Les points chauds ? Irlande. Hongrie. Finlande. Slovaquie. Ces pays sont en tête du peloton en matière de toxicité. D’un autre côté, vous pouvez respirer un peu mieux en Lettonie. Grèce. Allemagne. Lituanie. Leurs graphiques semblent plus propres. Moins de poison.
Mais contre qui crient-ils ?
Les opinions politiques sont les premières à être touchées. Puis faites la course. Origine ethnique. Orientation sexuelle. Religion. Les cibles habituelles de la foule en ligne. Sexe. Invalidité. Âge. Si vous pouvez catégoriser quelqu’un, quelqu’un sur Internet voudra le démolir pour cela.
La science le confirme. Le journal Nature a publié une étude pointant directement du doigt les jeunes hommes. Ce sont les plus bruyants. Le plus agressif dans les fils politiques. Mais ne blâmez pas l’interface.
« Les plateformes de médias sociaux peuvent également être liées à des tensions socio-économiques et politiques plus larges », affirme la recherche. Il ne s’agit pas seulement de l’application. C’est le monde qui s’en nourrit.

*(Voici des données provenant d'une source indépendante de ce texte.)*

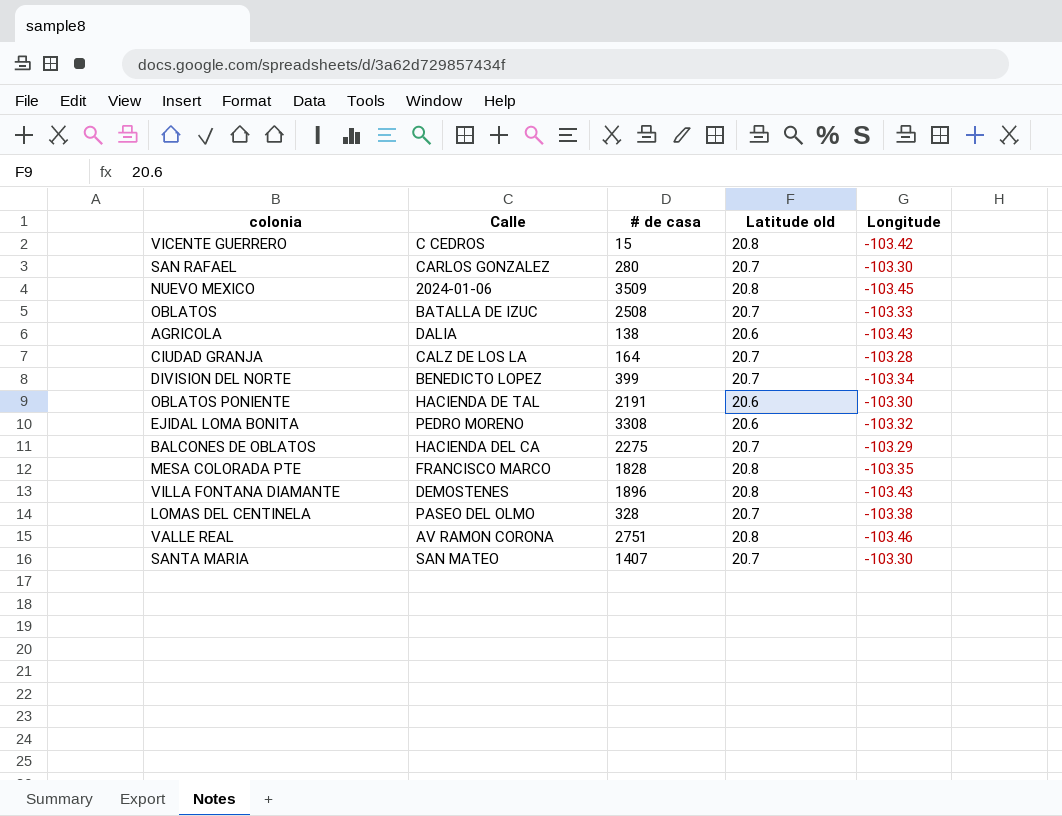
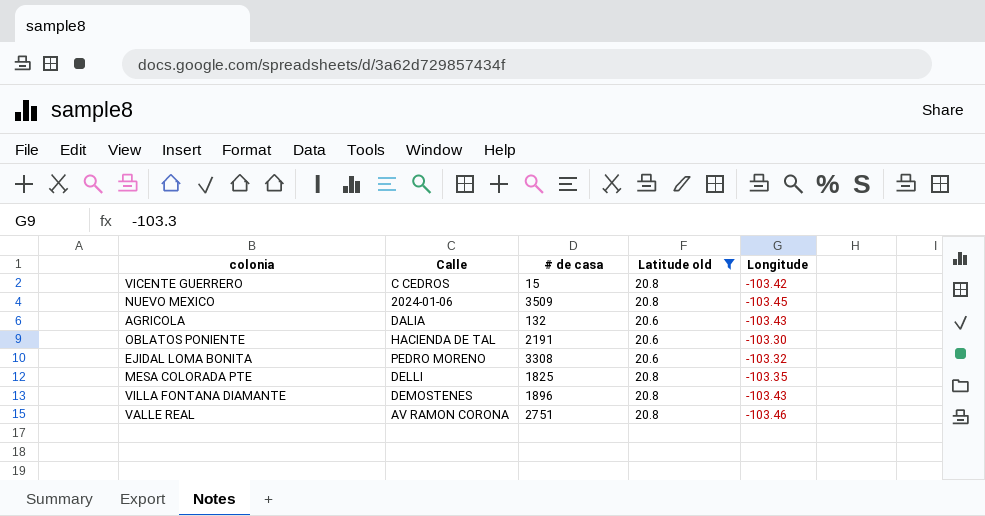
filter: none -> Latitude old != 20.7
AGRICOLA | # de casa: 138 -> 132
MESA COLORADA PTE | Calle: FRANCISCO MARCO -> DELLI
MESA COLORADA PTE | # de casa: 1828 -> 1825

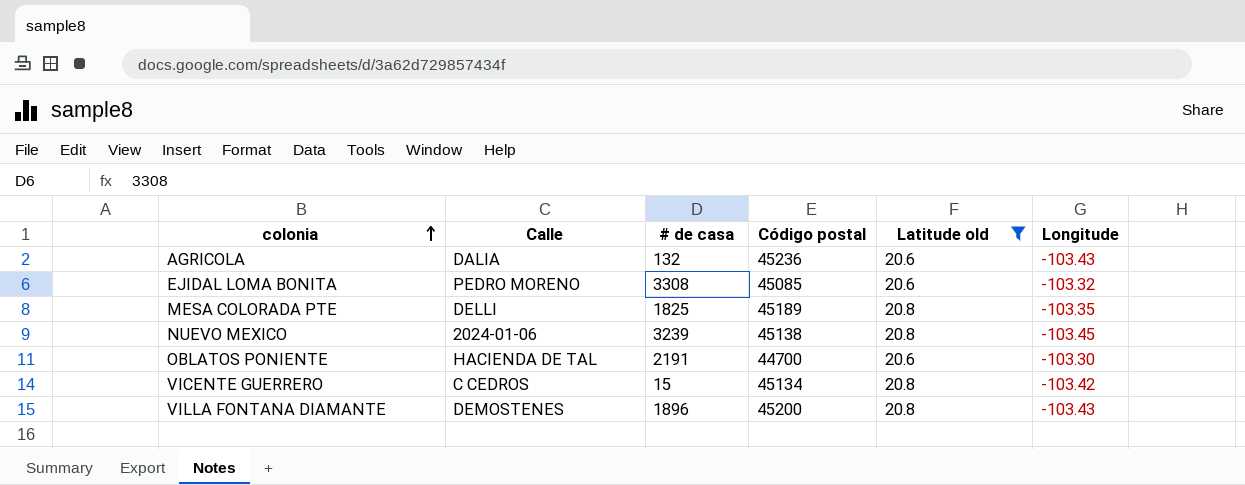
row order: none -> colonia ascending
column Código postal | position: none -> 4
row VALLE REAL: AV RAMON CORONA | 2751 | 20.8 | -103.46 -> none
NUEVO MEXICO | # de casa: 3509 -> 3239

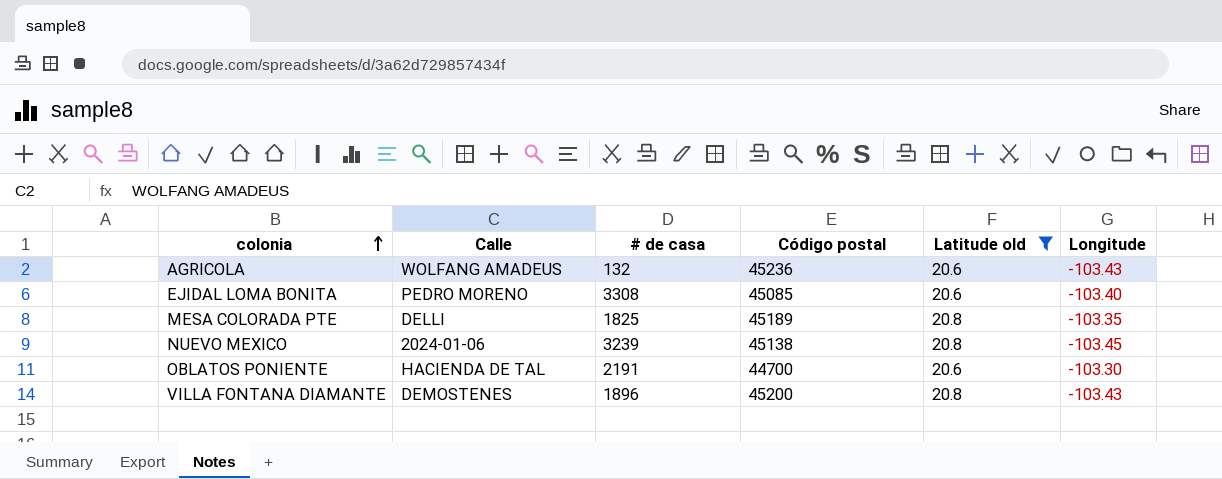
row VICENTE GUERRERO: C CEDROS | 15 | 45134 | 20.8 | -103.42 -> none
AGRICOLA | Calle: DALIA -> WOLFANG AMADEUS
EJIDAL LOMA BONITA | Longitude: -103.32 -> -103.40

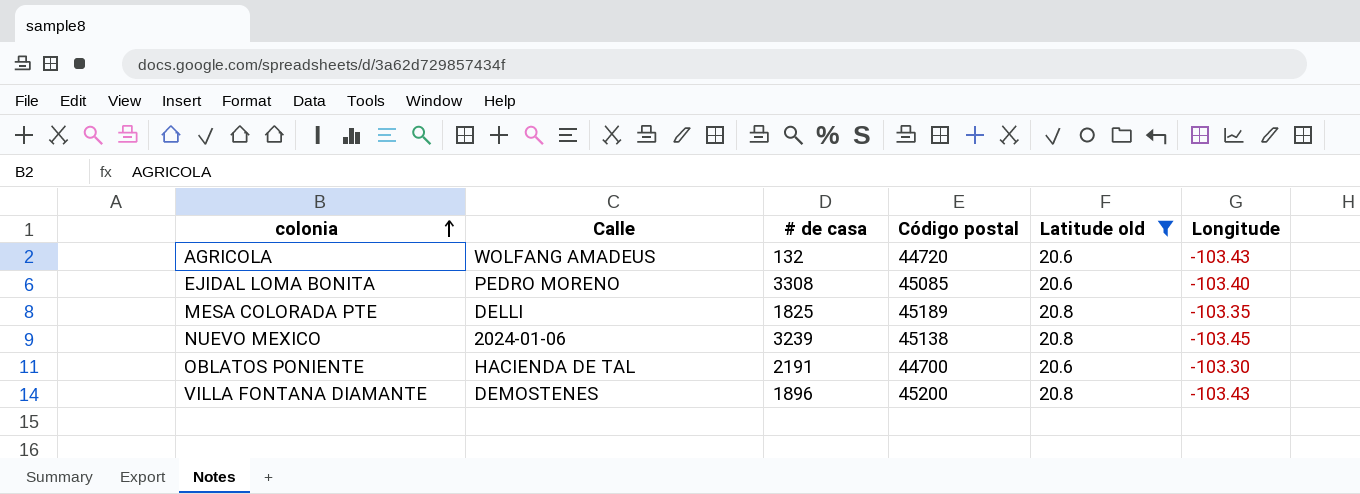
AGRICOLA | Código postal: 45236 -> 44720

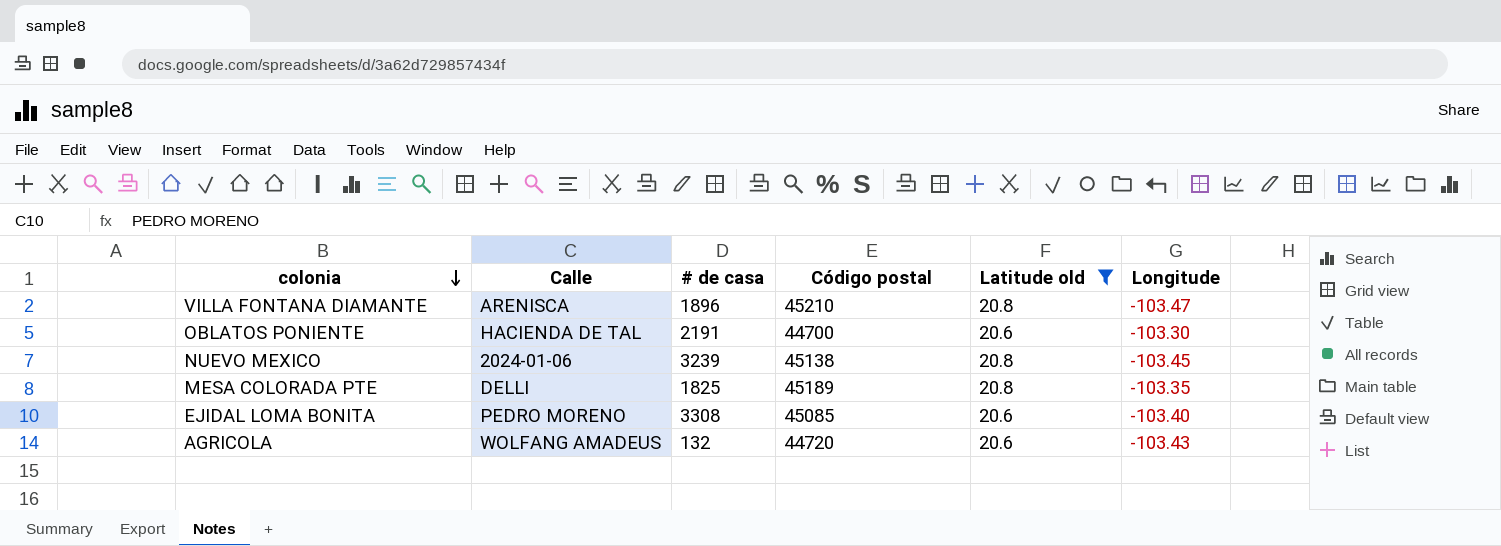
row order: colonia ascending -> colonia descending
VILLA FONTANA DIAMANTE | Calle: DEMOSTENES -> ARENISCA
VILLA FONTANA DIAMANTE | Código postal: 45200 -> 45210
VILLA FONTANA DIAMANTE | Longitude: -103.43 -> -103.47

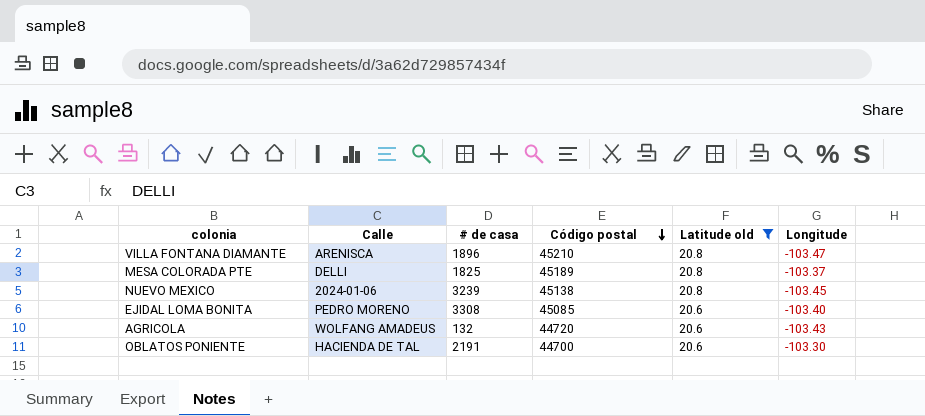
row order: colonia descending -> Código postal descending
MESA COLORADA PTE | Longitude: -103.35 -> -103.37

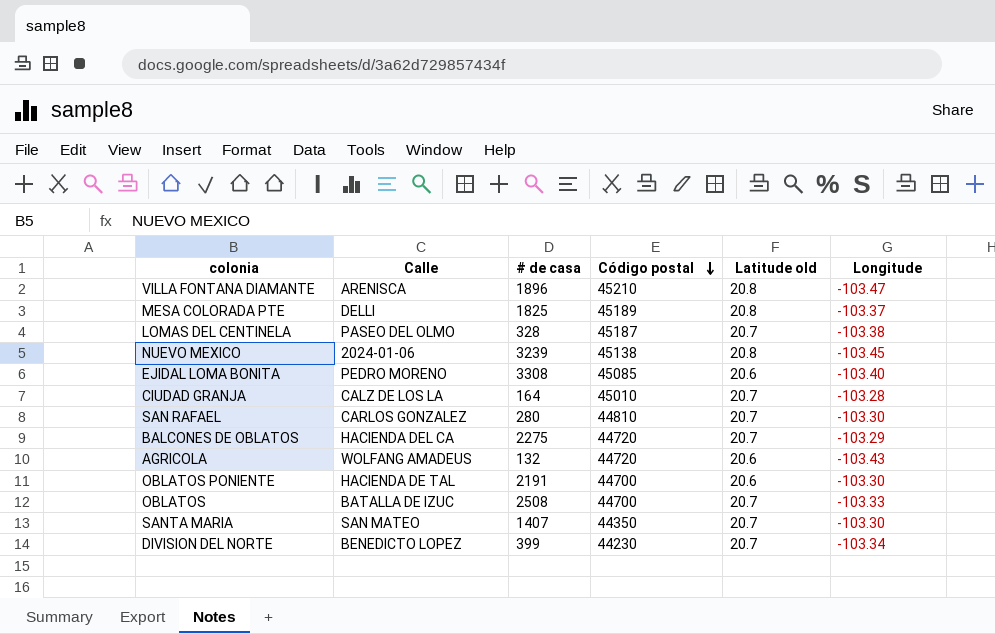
filter: Latitude old != 20.7 -> none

Où vivent les pires choses ?
La géographie compte. Au cours des trois derniers mois de 2025, l’Europe occidentale a connu la pire toxicité. C’était mauvais là-bas. C’est toujours le cas. L’Observatoire européen de la haine en ligne le suit et la carte dresse un tableau clair.
L’Europe du Sud était juste derrière. Même courbe. Une légère bosse fin décembre, à l’image de l’ouest. Pendant ce temps, l’Europe de l’Est ? Ils l’ont gardé plus silencieux. Des scores plus faibles. Moins de bruit.
Que disent-ils exactement ? L’antisémitisme s’ajoute souvent au racisme. Lié à la religion. Lié à la politique. C’est idéologique. C’est complotiste. Vient ensuite le vitriol anti-musulman. Rhétorique anti-LGBTQ+. Haine contre les réfugiés. Une hiérarchie prévisible de cruauté.
Quelles plateformes hébergent tout cela ?
X gagne. Ou perd, selon votre point de vue. C’est plus toxique que YouTube. Facebook. Instagram. Tik Tok. Les données placent X en haut.
Est-ce important pour autant ?
La toxicité n’est pas nécessairement devenue incontrôlable partout. Les scores sont plats. X a terminé 2024 avec un 0,24. 2025, c’est à peu près la même chose. Un petit décalage de 0,01. Nous sommes habitués au médium maintenant. C’est peut-être le point. Peut-être que rien ne changera jusqu’à ce que nous y parvenions.
Nous continuons donc à défiler. La haine est stable. Le public est large. Et les jeunes gens continuent de parler.